### Seq2Seq = Framework

Seq2Seq (Sequence-to-Sequence) is a high-level architecture, not a specific model. It’s defined by:

- **Encoder**: processes input sequence into a fixed representation.
- **Decoder**: generates the output sequence from that representation.

**What powers the encoder/decoder in Seq2Seq?**

They can be built using different kinds of layers:

1. RNN-based Seq2Seq (RNN encoder and RNN decoder)
2. LSTM-based Seq2Seq
3. GRU-based Seq2Seq
4. Transformer-based Seq2Seq

All these are building blocks for the encoder and decoder in Seq2Seq models.
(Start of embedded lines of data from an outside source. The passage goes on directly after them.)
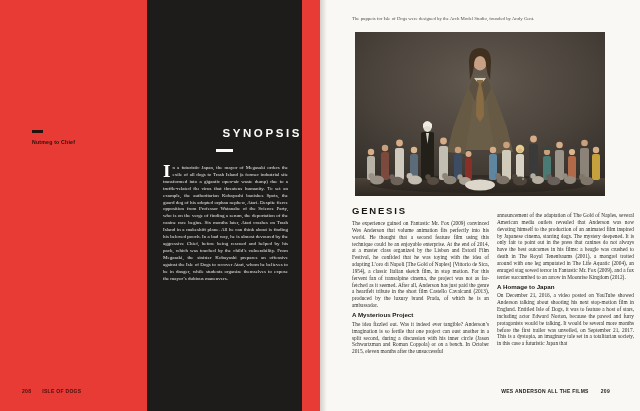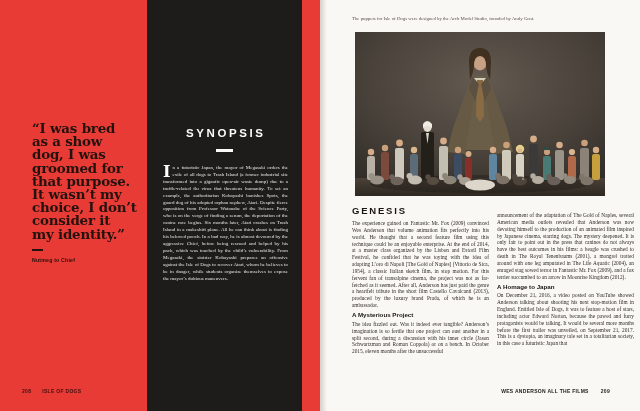--- a/index.html
+++ b/index.html
@@ -16,21 +16,21 @@
     font-size:13.4px; line-height:13.2px; color:#23120e;
     white-space:pre-line; letter-spacing:-0.2px;
   }
   .quote-dash { width:11px; height:2.6px; background:#23120e; margin-top:8px; }
   .quote-attr {
     margin-top:6px; font-family:"Liberation Sans", sans-serif; font-weight:bold;
     font-size:5.2px; color:#2a100c; letter-spacing:0.2px;
   }
   .panel { position:absolute; left:147px; top:0; width:155px; height:411px; background:#1d1c1a; }
   .syn-title {
-    position:absolute; left:0; top:127px; width:155px; text-align:center;
+    position:absolute; left:0; top:127px; width:155px; text-align:right;
     font-family:"Liberation Sans", sans-serif; font-weight:bold;
     font-size:11.5px; letter-spacing:2.6px; color:#fbfaf6; text-indent:2.6px;
   }
   .syn-dash { position:absolute; left:69px; top:149px; width:17px; height:2.6px; background:#fbfaf6; }
   .syn-body {
     position:absolute; left:16px; top:165px; width:125px;
     font-size:5px; line-height:6.9px; color:#e9e7e1; text-align:justify;
   }
   .dropcap {
     float:left; font-family:"DejaVu Serif", serif; font-weight:bold;
@@ -72,29 +72,20 @@
   }
   .footer-right .bt { margin-right:12px; }
 </style>
 </head>
 <body>
 
 <div id="canvas">
 
   <div class="page-left">
     <div class="quote-block">
-      <div class="quote-text">“I was bred
-as a show
-dog, I was
-groomed for
-that purpose.
-It wasn’t my
-choice, I don’t
-consider it
-my identity.”</div>
       <div class="quote-dash"></div>
       <div class="quote-attr">Nutmeg to Chief</div>
     </div>
 
     <div class="panel">
       <div class="syn-title">SYNOPSIS</div>
       <div class="syn-dash"></div>
       <div class="syn-body">
         <span class="dropcap">I</span><span>n a futuristic Japan, the mayor of Megasaki orders the exile of all dogs to Trash Island (a former industrial site transformed into a gigantic open-air waste dump) due to a truffle-related flu virus that threatens humanity. To set an example, the authoritarian Kobayashi banishes Spots, the guard dog of his adopted orphan nephew, Atari. Despite fierce opposition from Professor Watanabe of the Science Party, who is on the verge of finding a serum, the deportation of the canine race begins. Six months later, Atari crashes on Trash Island in a makeshift plane. All he can think about is finding his beloved pooch. In a bad way, he is almost devoured by the aggressive Chief, before being rescued and helped by his pack, which was touched by the child’s vulnerability. From Megasaki, the sinister Kobayashi prepares an offensive against the Isle of Dogs to recover Atari, whom he believes to be in danger, while students organize themselves to expose the mayor’s dubious maneuvers.</span>
       </div>

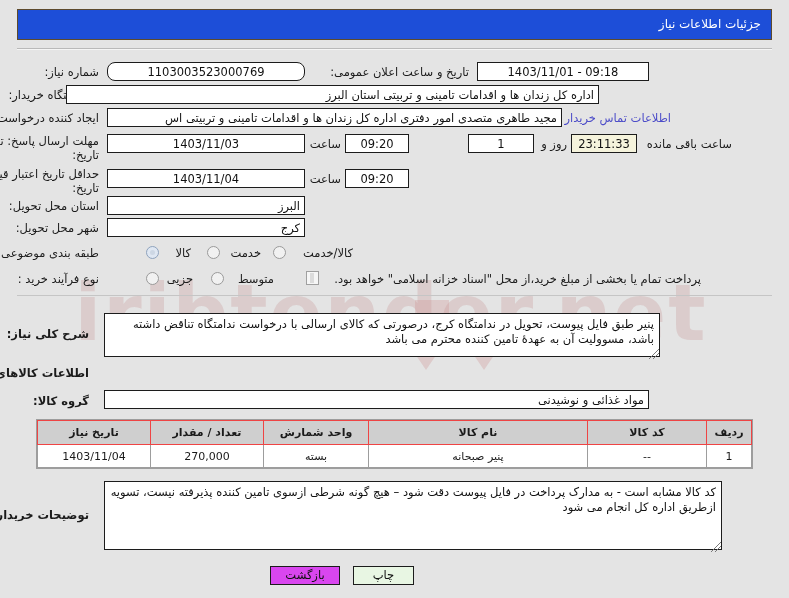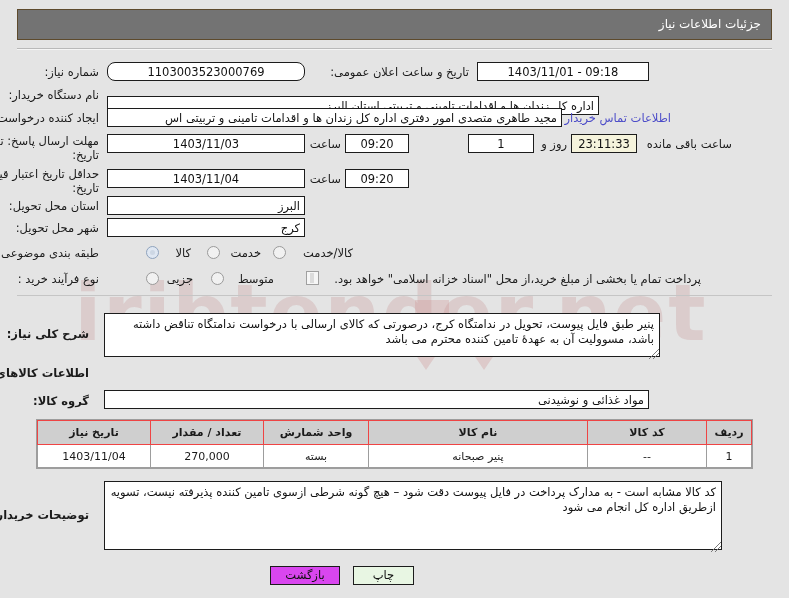--- a/index.html
+++ b/index.html
@@ -63,21 +63,21 @@
     width: 34px;
     height: 28px;
     background: rgba(205,150,150,0.33);
   }
   
   .header-bar {
     position: absolute;
     top: 9px; right: 17px;
     width: 755px;
     height: 31px;
-    background: #737373;
+    background: #1d4ed8;
     border: 1px solid #5d4a2c;
     box-sizing: border-box;
     z-index: 2;
   }
   .header-title {
     position: absolute;
     right: 10px;
     top: 7px;
     font-size: 12px;
     color: #ffffff;
@@ -258,21 +258,21 @@
   </div>
   <div class="hr-line" style="top:48px;"></div>
 
   <div class="lbl" style="right:690px; top:65px;">شماره نیاز:</div>
   <div class="inp center" style="right:484px; top:62px; width:198px;border-radius:8px;">1103003523000769</div>
 
   <div class="lbl" style="right:320px; top:65px;">تاریخ و ساعت اعلان عمومی:</div>
   <div class="inp center" style="right:140px; top:62px; width:172px;">09:18 - 1403/11/01</div>
 
   <div class="lbl" style="right:690px; top:88px;">نام دستگاه خریدار:</div>
-  <div class="inp right" style="right:190px; top:96px; width:492px;">اداره کل زندان ها و اقدامات تامینی و تربیتی استان البرز</div>
+  <div class="inp right" style="right:190px; top:85px; width:533px;">اداره کل زندان ها و اقدامات تامینی و تربیتی استان البرز</div>
 
   <div class="lbl" style="right:690px; top:111px;">ایجاد کننده درخواست:</div>
   <div class="inp right" style="right:227px; top:108px; width:455px;">مجید طاهری متصدی امور دفتری اداره کل زندان ها و اقدامات تامینی و تربیتی اس</div>
   <div class="link" style="right:118px; top:111px;">اطلاعات تماس خریدار</div>
 
   <div class="lbl" style="right:690px; top:134px;">مهلت ارسال پاسخ: تا</div>
   <div class="lbl" style="right:690px; top:148px;">تاریخ:</div>
   <div class="inp center" style="right:484px; top:134px; width:198px;">1403/11/03</div>
   <div class="lbl" style="right:448px; top:137px;">ساعت</div>
   <div class="inp center" style="right:380px; top:134px; width:64px;">09:20</div>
**Umbrella view of Seq2Seq and related architectures**

---

### 1. **Core Concepts**

* **Sequence-to-Sequence (Seq2Seq) Architecture**

  * Encoder
  * Decoder
  * Context vector (or intermediate representation)
  * Teacher Forcing
  * Auto-regressive decoding

---

### 2. **Recurrent-Based Models**

Used as early Seq2Seq encoders and decoders.

#### Basic Units

* RNN (Recurrent Neural Network)
    * Vanilla RNN - with recurrent connections
    * Bidirectional RNN(BiRNN)
    * Stacked RNN
    * Residual RNN
* LSTM (Long Short-Term Memory)
    * Vanilla LSTM
        - standard LSTM cell with forget, input, and output gates and a cell state
    * Peephole LSTM
        - adds connections from the cell state to gates(peephole) for better precision
    * Coupled Gate LSTM
        - simplifies LSTM by coupling input and forget gates
    * BiLSTM
        - processes input from both directions (seq left2right and right2left) (only used in encoders)
* GRU (Gated Recurrent Unit)'
    * Vanilla GRU
    * BiGRU


#### Seq2Seq Encoder-Decoder Recurrent Variants

* RNN Encoder → RNN Decoder
* LSTM Encoder → LSTM Decoder
* GRU Encoder → GRU Decoder
* Bi-directional RNN/LSTM/GRU Encoder
* Attention-enhanced RNNs

---

### 3. **Attention Mechanisms**

Solves the bottleneck of fixed-size context vector in classic Seq2Seq

* General Attention
    - Weights encoder hidden states based on decoder state
        - Bahdanau (Additive) Attention
        - Luong (Multiplicative) Attention
* Self-Attention
    - Compares every token with every other token in the sequence (used in Transformers)

---




### 4. **Transformer-Based Architectures**

Modern alternative to RNNs. Use self-attention instead of recurrence. Fully parallelizable. Backbone for BERT, GPT, T5.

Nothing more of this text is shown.